Es en ese proceso, y no en el resultado automático, donde se construye el oficio.
Hace unos días, en plena negociación, la persona del otro lado de la mesa — muy capaz en lo suyo, pero claramente ajena al mundo legal— me corrigió con total seguridad: “Es que ChatGPT me dijo que eso era legal”.
Lo dijo en voz alta, sin sonrojarse. Como si acabara de citar la doctrina más especializada sobre el asunto.
Estamos entrando en una etapa inquietante, incluso riesgosa, para el derecho corporativo. No porque la inteligencia artificial sea en sí un riesgo —no lo es, usada con criterio—, sino porque empieza a desplazar, sin resistencia, lo que constituye el núcleo del ejercicio profesional: el juicio jurídico.
Circulan cláusulas de limitación de responsabilidad copiadas del Common Law impecables en la forma e inaplicables en Colombia. Protocolos de resolución de conflictos diseñados para holdings regionales, implantados en sociedades sin junta directiva… ni conflicto. Matrices de gobierno corporativo con funciones asignadas a comités de auditoría en compañías donde la contabilidad la lleva el primo del gerente, en Excel. Y reformas estatutarias tomadas de los modelos más complejos de Delaware, registradas para sociedades de accionista único en la Cámara de Comercio de Facatativá.
El problema no es cómo funciona la inteligencia artificial, sino el modo en que sus respuestas se integran —casi sin mediación— a decisiones jurídicas que exigen análisis, contexto y conocimiento. Textos generados por modelos de lenguaje están siendo asumidos como criterio técnico sin verificación de su aplicabilidad ni relevancia. Lo que debía servir como punto de partida termina operando como argumento definitivo. Y lo que se firma no es derecho: es su emulación.

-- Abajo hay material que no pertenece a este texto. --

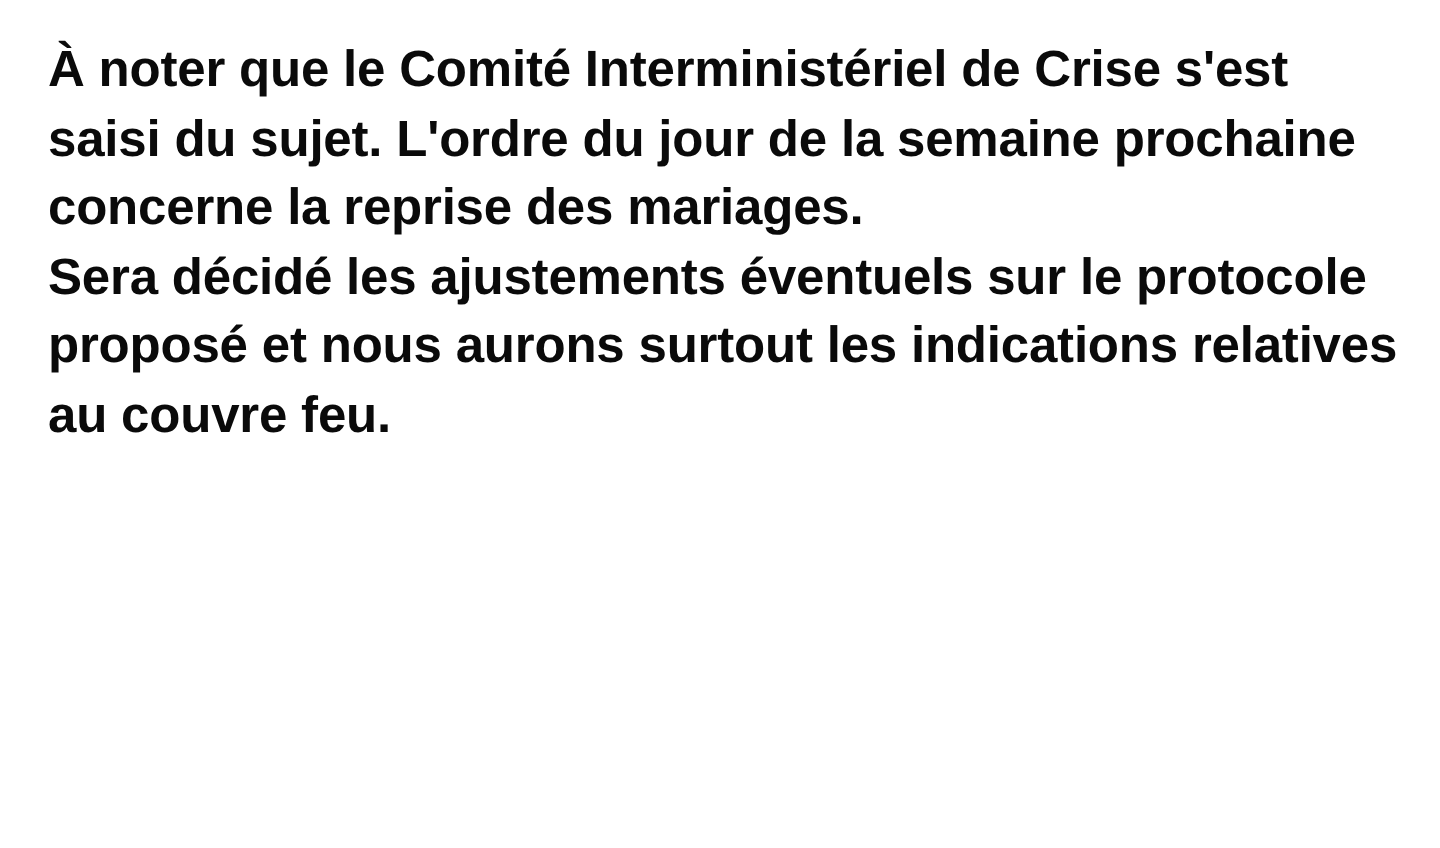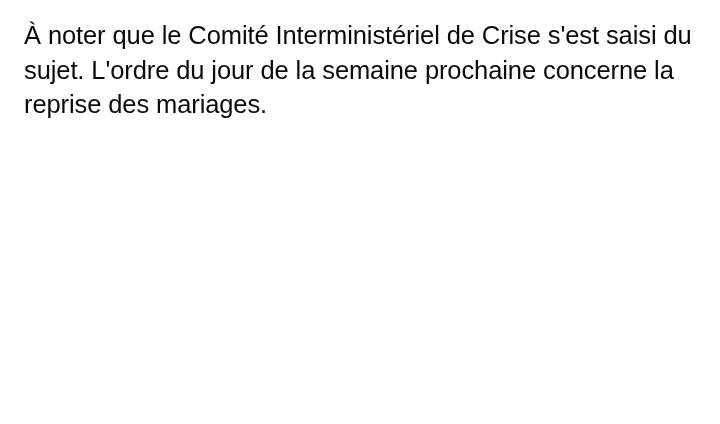--- a/index.html
+++ b/index.html
@@ -19,33 +19,34 @@
     box-sizing: border-box;
     padding: 18px 16px 0 24px;
     background: #ffffff;
     position: relative;
   }
   .text-block {
     color: #0a0a0a;
     font-size: 25.5px;
     line-height: 34.5px;
     letter-spacing: -0.1px;
-    font-weight: 400;
+    font-weight: 700;
   }
   .para {
     margin: 0;
   }
   .para + .para {
     margin-top: 0;
   }
   .spacer {
     height: 34px;
   }
 </style>
 </head>
 <body>
 
 <div class="page">
   <div class="text-block">
     <p class="para">À noter que le Comité Interministériel de Crise s'est saisi du sujet. L'ordre du jour de la semaine prochaine concerne la reprise des mariages.</p>
+    <p class="para">Sera décidé les ajustements éventuels sur le protocole proposé et nous aurons surtout les indications relatives au couvre feu.</p>
     <div class="spacer"></div>
   </div>
 </div>
 
 </body></html>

El uso de inteligencia artificial en el ámbito jurídico ya no es una posibilidad remota ni una curiosidad anecdótica. En 2023, un juez en Cartagena incorporó fragmentos generados por ChatGPT en la motivación de una sentencia de tutela. La Corte Constitucional, en la Sentencia T-323 de 2024, intervino para sentar una primera línea jurisprudencial sobre el tema: no prohibió su uso, pero exigió participación activa del juez, trazabilidad en las fuentes y responsabilidad plena por el contenido de la decisión.
Ese caso fue revisado institucionalmente, bajo criterios exigentes de control judicial. En el ámbito privado, en cambio, no existe un mecanismo equivalente. Las decisiones adoptadas con apoyo de estas herramientas no son objeto de revisión estructural y, en su ausencia, la incorporación automática de contenidos generados por inteligencia artificial compromete, en último término, la integridad del ejercicio profesional.
Por eso el riesgo no está en la herramienta en sí, sino en suplantar con ella el rol deliberativo que le corresponde al abogado. Esto, toda vez que el derecho corporativo —el de verdad, el que practicamos quienes nos dedicamos a esto— no se aprende con modelos ni plantillas. Se forma con años de estudio y con la práctica, aprendiendo a partir de las disputas a reconocer patrones y a entender, poco a poco, dónde, cómo y por qué se rompen las estructuras. Es en ese proceso, y no en el resultado automático, donde se construye el oficio.